Great! Now that I have data for my players, I might find multiple scenarios in the codebase where the same operation needs to occur. For example, maybe when the player gets attacked, I'd like them to fly backward and reduce their health. This would need to happen both when a player is hit by a projectile, but also when a player is hit by another player's melee attack.

Because this functionality is truly common (and not only superficially similar), I might introduce a function that performs this operation for me, so that every time I need a player to be hit, I can just call into the code that produces the desired effect. This allows me to fling the player backwards and take damage in multiple code locations without duplicating the functionality (and thus making it more difficult to modify):

void HitPlayer(Vec3 *player_position, Vec3 *player_velocity, Vec3 *player_radius,
               Vec3 *player_health, Vec3 attack_position, float attack_radius)
{
    if(SpheresIntersect(*player_position, *player_radius, attack_position, attack_radius))
    {
        Vec3 hit_vector = Vec3SubtractVec3(*player_position, attack_position);
        *player_velocity = Vec3AddVec3(*player_velocity, hit_vector);
        *player_health -= 0.1f;
    }
}

Wonderful! Now, any time a player needs to be flung back and to take damage, all I need to do is this:

HitPlayer(&player_position, &player_velocity, &player_radius, &player_health, attack_position, attack_radius);

I might find other such scenarios as well, where I have a function meant to operate on all of the player's data, and one that needs to occur in multiple places in the code. Here are a few examples of some possible functions that meet that description:

void SavePlayerToDisk(Vec3 player_position, Vec3 player_velocity, float player_radius, float player_health);
void LoadPlayerFromDisk(Vec3 *player_position, Vec3 *player_velocity, float *player_radius, float player_health);
void PrintPlayer(Vec3 player_position, Vec3 player_velocity, float player_radius, float player_health);
void RenderPlayer(Vec3 player_position, Vec3 player_velocity, float player_radius, float player_health);

This is shaping up really nicely. After having a nice discussion with my team, we've decided that the player also needs an armor value. This armor value would almost serve as a second health meter, and would deplete before the player's health does. Maybe the player could run around and pick up power-ups that refill their armor meter. Why is this separate from the health meter, you ask? Well, the answer is that otherwise, this wouldn't make for a good example for this blog post.

So, now I know that I have something new to introduce to the collection of player data. All I have to do is enumerate every location that needs to operate on all of the player's data and add a function parameter. Simple!

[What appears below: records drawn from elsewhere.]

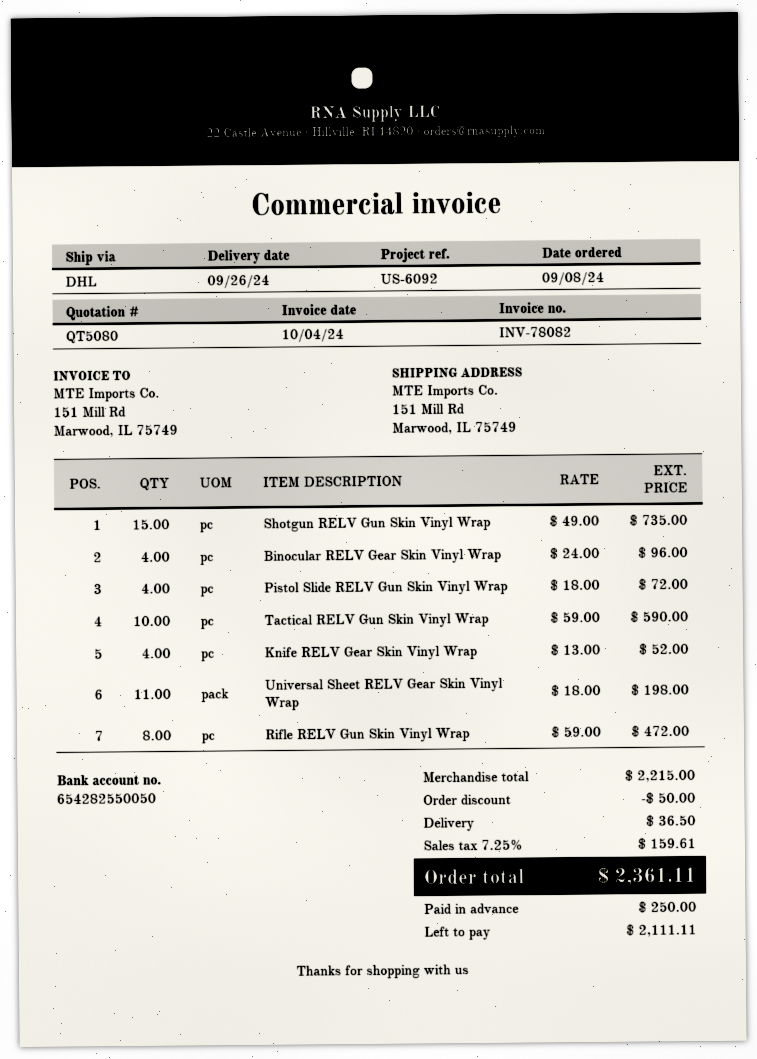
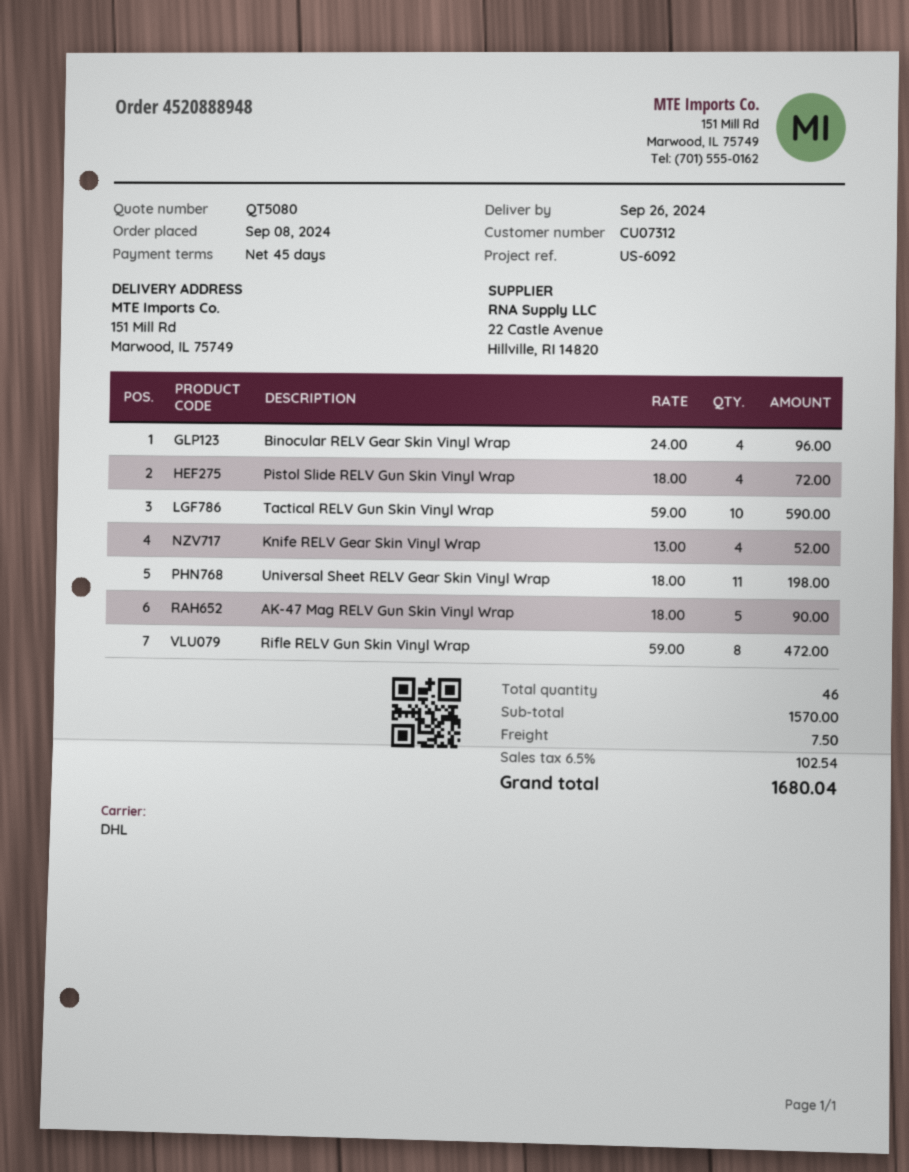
Shotgun RELV Gun Skin Vinyl Wrap: 15 x 49.00 = 735.00 -> none
AK-47 Mag RELV Gun Skin Vinyl Wrap: none -> 5 x 18.00 = 90.00
subtotal: 2215.00 -> 1570.00
discount: 50.00 -> none
shipping: 36.50 -> 7.50
tax: 7.25% = 159.61 -> 6.5% = 102.54
total: 2361.11 -> 1680.04

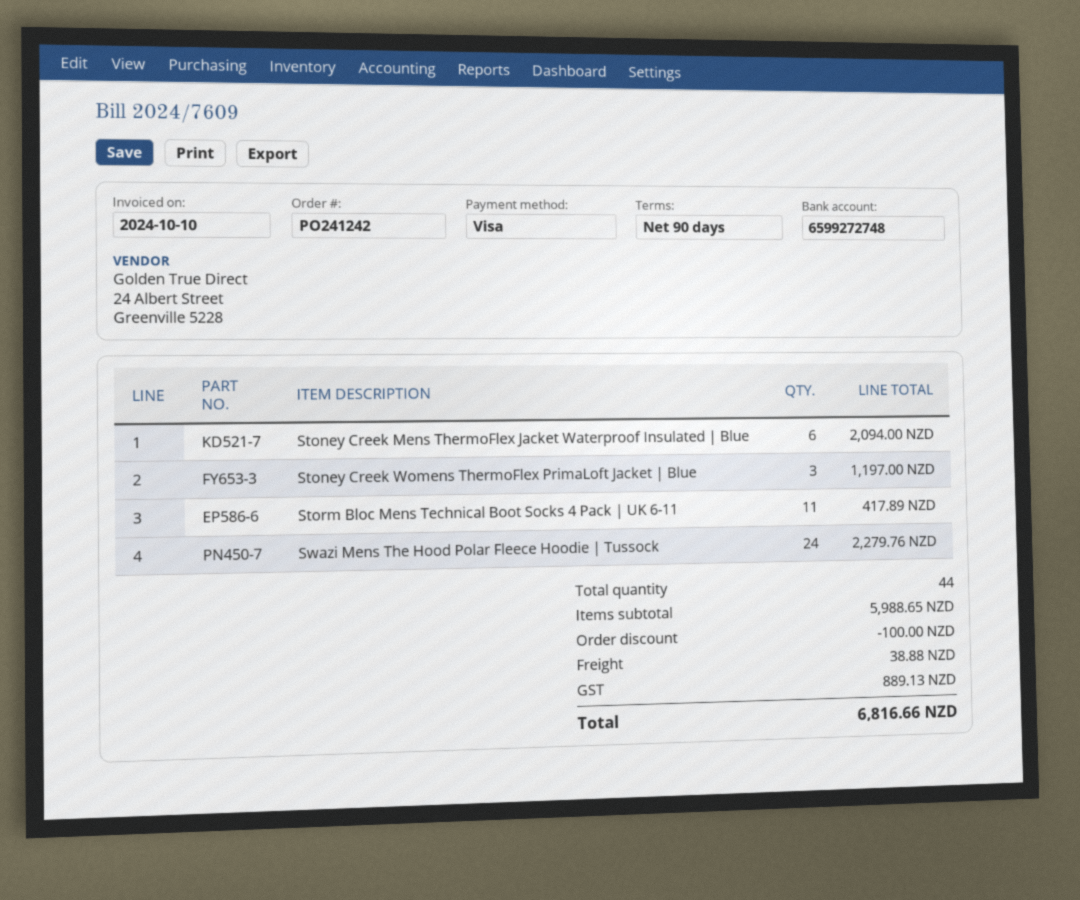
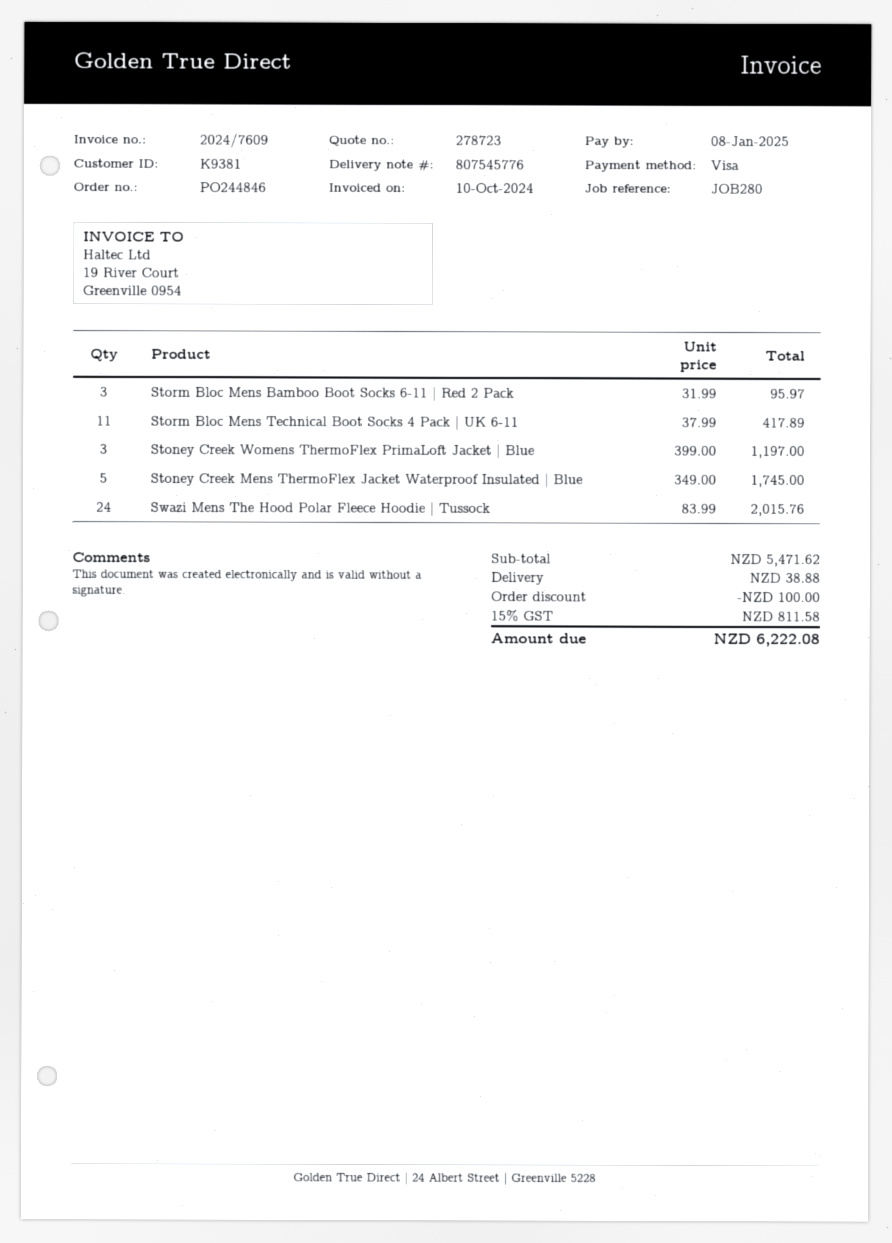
order number: PO241242 -> PO244846
Stoney Creek Mens ThermoFlex Jacket Waterproof Insulated | Blue: 6 for 2094.00 -> 5 for 1745.00
Swazi Mens The Hood Polar Fleece Hoodie | Tussock: 24 for 2279.76 -> 24 for 2015.76
Storm Bloc Mens Bamboo Boot Socks 6-11 | Red 2 Pack: none -> 3 for 95.97
subtotal: 5988.65 -> 5471.62
tax: 889.13 -> 811.58
total: 6816.66 -> 6222.08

void SavePlayerToDisk(Vec3 player_position, Vec3 player_velocity, float player_radius, float player_health, float player_armor);
void LoadPlayerFromDisk(Vec3 *player_position, Vec3 *player_velocity, float *player_radius, float player_health, float player_armor);
void PrintPlayer(Vec3 player_position, Vec3 player_velocity, float player_radius, float player_health, float player_armor);
void RenderPlayer(Vec3 player_position, Vec3 player_velocity, float player_radius, float player_health, float player_armor);

Now, before I get a bunch of angry emails about programming techniques, the problem should be obvious here: I'm redundantly specifying information (the data that makes up a "player", as defined by the game). An often overlooked, perhaps more important, factor is the fact that I'm specifying redundant information that often needs to change. Every time I want to add some new data to what constitutes a "player", I need to modify a larger and larger number of locations within the code. In other words, I am implicitly defining what data comprises a "player" in multiple places.

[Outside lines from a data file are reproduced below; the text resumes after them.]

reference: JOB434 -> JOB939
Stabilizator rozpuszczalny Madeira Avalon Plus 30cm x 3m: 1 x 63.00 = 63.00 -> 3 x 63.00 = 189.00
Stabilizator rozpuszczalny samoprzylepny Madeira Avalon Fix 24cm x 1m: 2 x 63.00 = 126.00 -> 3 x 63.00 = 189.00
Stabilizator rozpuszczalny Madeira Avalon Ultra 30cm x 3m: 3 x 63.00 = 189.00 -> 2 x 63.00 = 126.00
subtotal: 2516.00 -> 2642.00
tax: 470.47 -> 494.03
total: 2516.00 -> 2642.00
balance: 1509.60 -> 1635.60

This is a problem that was identified by language designers very early in software's history, and this is precisely the reason why the abstraction of the struct was introduced. With a struct, I can group this data together, and now the program can be written around semantics about players (instead of individual members of data):

struct Player
{
    Vec3 position;
    Vec3 velocity;
    float radius;
    float health;
    float armor;
};

After this struct is introduced, all of the functions that do the work I need turn into something much simpler and easier to maintain:

void SavePlayerToDisk   (struct Player *player);
void LoadPlayerFromDisk (struct Player *player);
void PrintPlayer        (struct Player *player);
void RenderPlayer       (struct Player *player);

Now, in the event that I need to modify what data a "player" is made out of, I can just modify the struct. Additionally, as a smaller (but still significant) benefit, when I write code about "players", I can use those semantics around "players", which might save me some brainpower and some typing.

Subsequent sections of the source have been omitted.